Return exactly the lines of the records below, starting at the line that contains "Tapis De Souris Yucca psychédélique: 1 -> 2" and ending at the line that contains "total: 2695.75 -> 2699.65", with both of those lines kept.
=== RECORDS TO USE ===
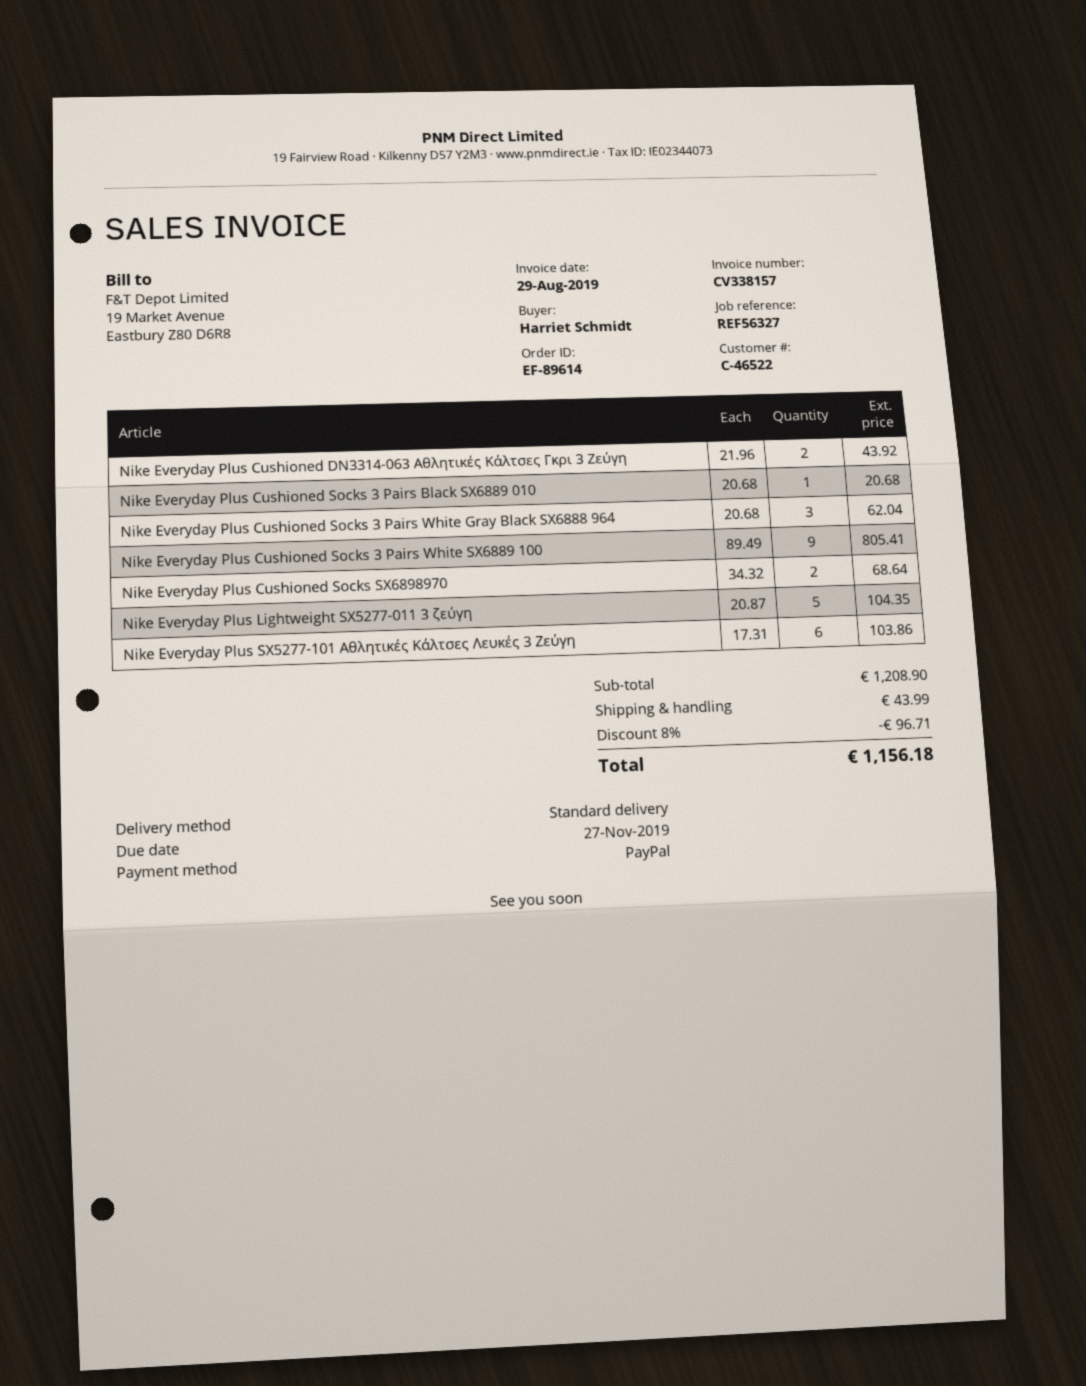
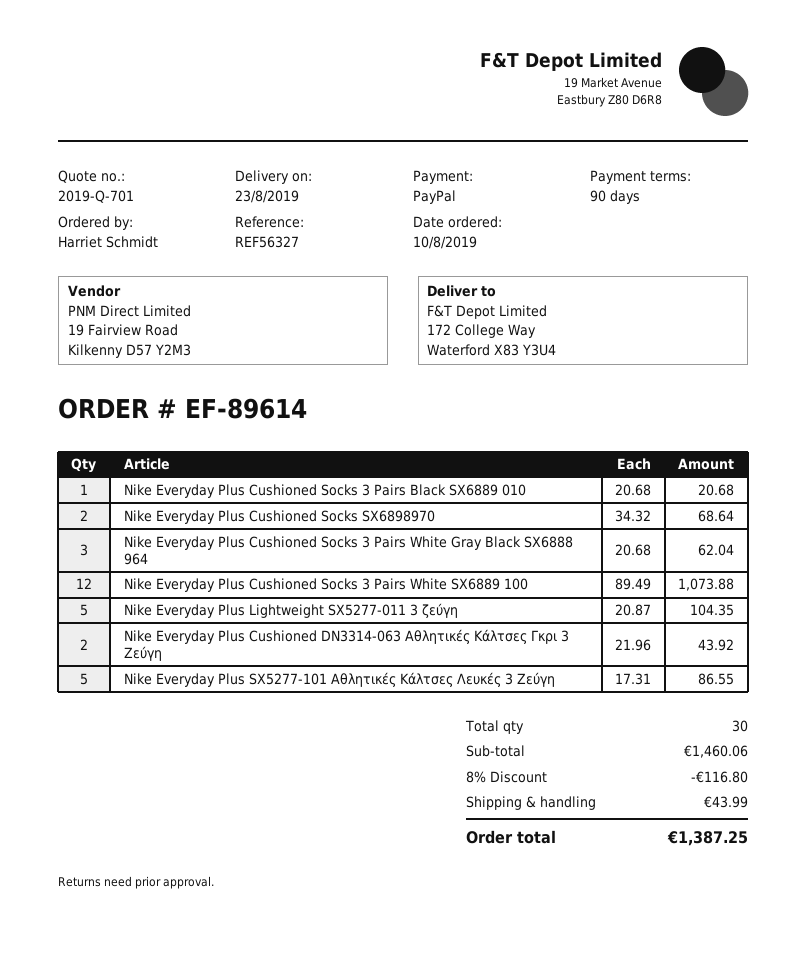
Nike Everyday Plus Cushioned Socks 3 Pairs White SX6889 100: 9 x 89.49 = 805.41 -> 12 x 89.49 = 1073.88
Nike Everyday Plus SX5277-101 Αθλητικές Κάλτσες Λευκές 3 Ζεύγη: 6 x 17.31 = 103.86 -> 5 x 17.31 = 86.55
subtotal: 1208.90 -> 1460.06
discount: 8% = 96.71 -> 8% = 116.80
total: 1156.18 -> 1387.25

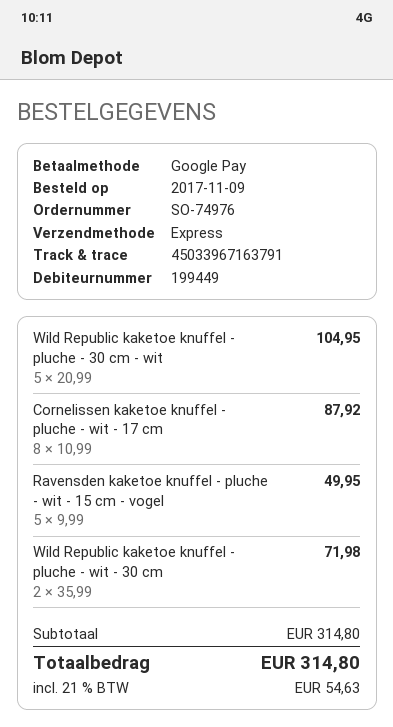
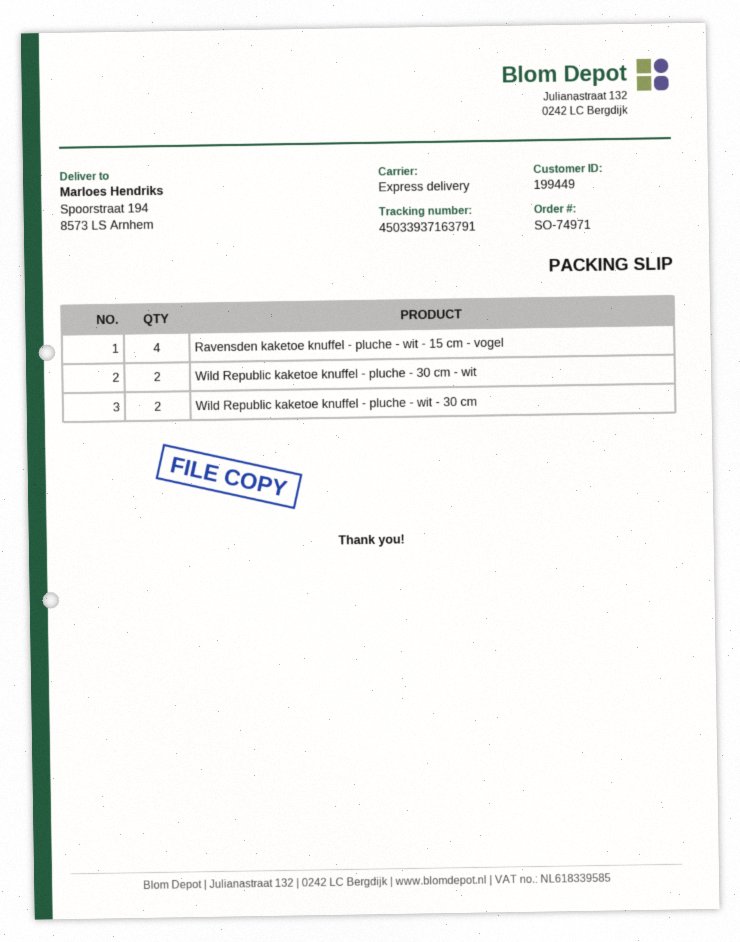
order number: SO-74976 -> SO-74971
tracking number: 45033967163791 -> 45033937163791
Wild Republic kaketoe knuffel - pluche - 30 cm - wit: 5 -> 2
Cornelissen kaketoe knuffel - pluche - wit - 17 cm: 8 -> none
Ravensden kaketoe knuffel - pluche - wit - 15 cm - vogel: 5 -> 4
===
=== RECORDS TO USE ===
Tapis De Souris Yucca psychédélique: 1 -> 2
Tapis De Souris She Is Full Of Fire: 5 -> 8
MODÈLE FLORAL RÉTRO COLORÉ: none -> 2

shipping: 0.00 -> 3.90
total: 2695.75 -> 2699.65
===
• _YOUR RESPONSE_
Tapis De Souris Yucca psychédélique: 1 -> 2
Tapis De Souris She Is Full Of Fire: 5 -> 8
MODÈLE FLORAL RÉTRO COLORÉ: none -> 2

shipping: 0.00 -> 3.90
total: 2695.75 -> 2699.65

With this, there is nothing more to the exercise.